Sing mir das Lied vom Leben und vom Tode… by Dagny Juel Przybyszewska

Go back…


Now he was dead.

She was sitting motionless, looking curiously down on the pale face with those dead eyes.

How he had loved her! His love had girdled her regally, had put an invisible queen's crown on her head, a crown that all could sense, that all would bow for. The beams of his eyes had spun a diadem over her brow, worn more proudly than any royal ruler. She had been a queen in love's domain, for never had any man loved a woman higer than he had her.

And now he was dead.

Never again would she read in his eyes that she was the pivotal sun around which the earth revolved. Never again would she sense the scent of the flowers that his love cultivated around her. The flowers had wilted, and death's bony hand had torn off the queen's crown.

She was sitting, looking on the departed's quiet face and thought of everything he had given her — and how little she had given him in return.

He was dead, and she was sitting tearless, watching his rigor mortis face that earlier had radiated happiness on her. She felt at ease, almost happy. She stretched her arms out and took a deep breath, as if liberated from an embarrassing thought.

Ah, the flowers of his love's garden had grown too luscious around her, their scent had taken her breath away, the vines had engirdled her waist until her hands and feet were tied.

There were always a thousand questions in his eyes: Do you love me? Do you love me now?

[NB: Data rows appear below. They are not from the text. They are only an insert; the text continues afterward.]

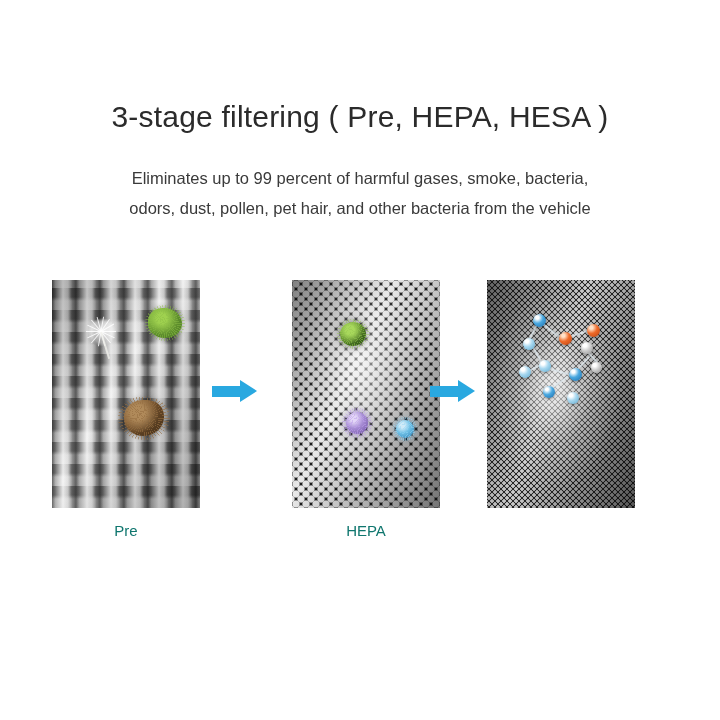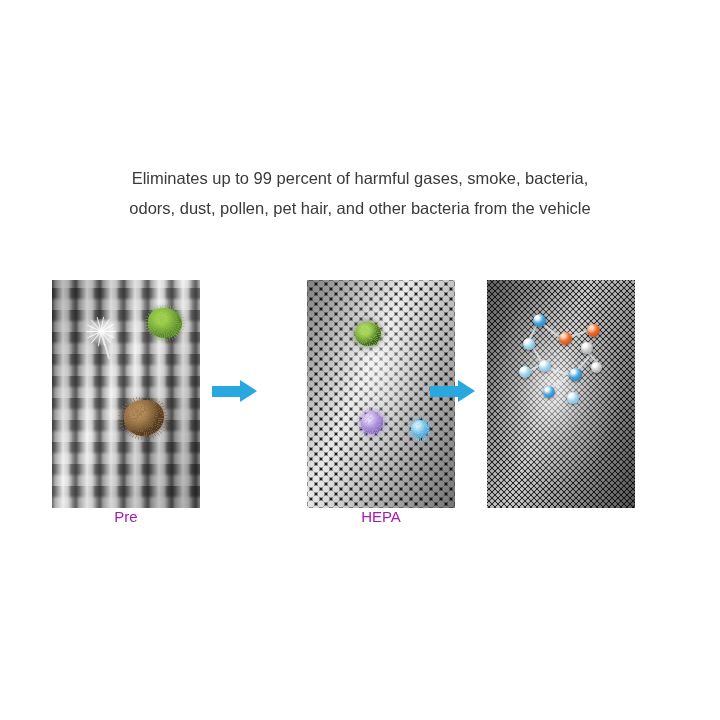"3-stage filtering ( Pre, HEPA," h1.heading { html: none -> <h1>3-stage filtering ( Pre, HEPA, HESA )</h1> }
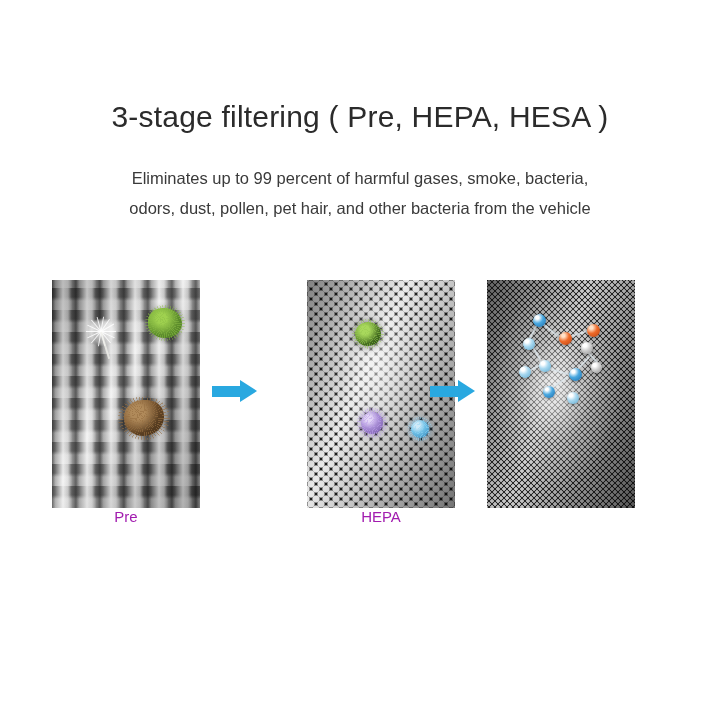"Pre" .stage-label { color: #a21caf -> #0f766e; margin-top: none -> 14px }
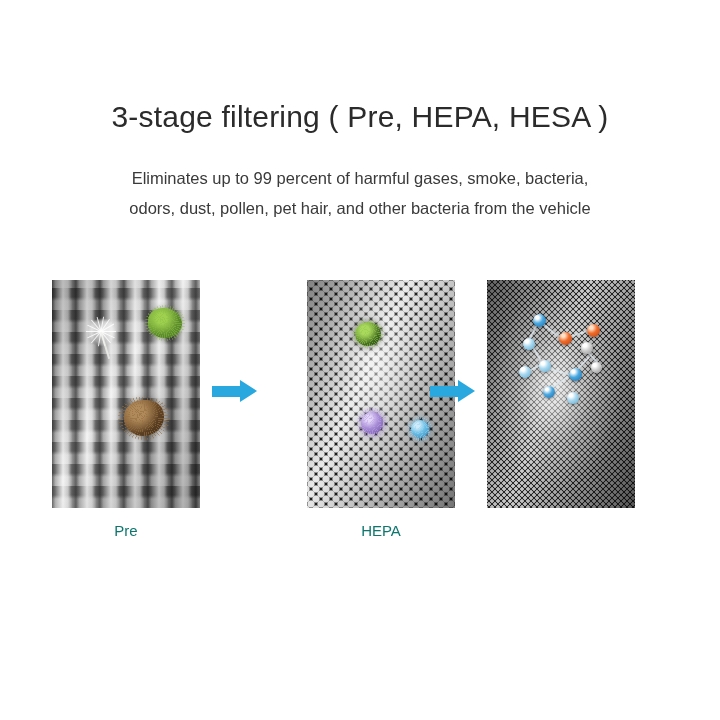"HEPA" .stage-2 { left: 286px -> 271px }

Do you love me like this? … She had felt like a debtor who could not pay it off. She had felt humiliated, disgraced by his great, unfathomable passion that she could not feel herself.

And now he was dead, and she delightfully stretched her arms out like someone waking from a nightmare.

He had set an ivy-infested wall around her to make her see only him, him. Now she would tear it down and open up for all winds.


And time passed.

She seldom thought of he who was dead, and longed not for the past. She was young, and her beauty was of that diverse and shifting kind that catches and captures the imagination. Her smiles were full of riddles, and many desired to decipher them.

But her longings travelled wide and far, and her smiles reflected the echoes of her thoughts. She enjoyed the unfettered precariousness of her emotions, the eternal ebb and flow of her thoughts.

No eagle for her, whose proud wings could have taken her to the sky, and no nightingale either, to sing of her beauty. She would rather fill her life with the rainbow-colored cobweb of her own dreams.


And time passed.

And one day her longings began to seek a target, an abyss to delve. Then came a day when her heart began longing for the strong beat of another. And with a wistful fear she would look into any eyes that sought hers.

Then one day she was struck by a gaze. It burned her like a flame. She closed her eyes, confused, dazzled.

She recognized this gaze that forced her to her knees with its heavy tenderness. She had felt this flame around her heart before.

But where? When?

And days and nights she would ponder this riddle, these eyes that filled her with horror, but also a sick longing she had never felt before.

And in a flash she knew… It was his eyes! His! The eyes of the dead! It was the eyes of the man who had loved her so much that the beating of his love's wings had followed her life after his death.

Did he come to ask if she had really let him fall like a wilted leaf, if she had buried her memory of him and his lovemaking along with his stiffened body?

No, she would not return that challenging gaze, she would not be reminded of her debt. And she avoided all gazes so she wouldn't meet this single one with its flaming question she would not seek an answer to.


And time passed.

The questioning eyes had disappeared again from her life. Again they were closed against life's sorrow and wrath. No longer did she ponder the mournful challenge of those eyes.

Then one day she heard his voice.

She turned pale with fear. Whence came this voice? His voice?

No, no, it was not true. It was the somber song of the sea that had awakened a memory in her it in the sea, in the ground beneath her feet, in the big black mountains. And now she sensed his sick heart, filled with love, beating inside her own. And she sensed how he wrapped his arms around her and pulled her into this heart that could not die because it was too full of love.

And she heard only him, saw only him, him, everywhere. She felt his hand grip hers, she heard his voice whisper over and over that she was everything for him, that no death, no grave could prevent him from following her forever, into eternity.

She had looked into these eyes that had always sought in her a glow, a passion they had never found. She had felt his feverish pulse in her own veins, his wildly beating heart in her own bosom — and now she was gripped by that same sick, remorseless longing for him, for his physical closeness, his passion, she was gripped by the same unquenchable yearning that had poisoned his life.

She curtsied, then, for his memory, the memory of his great love. She built a shrine for him in her heart, and all her great dreams, her pain and her longing she let like incense engulf his image, the image of the man whose love after death had conquered her heart, that after death had bequeathed her his own yearning's fateful gift.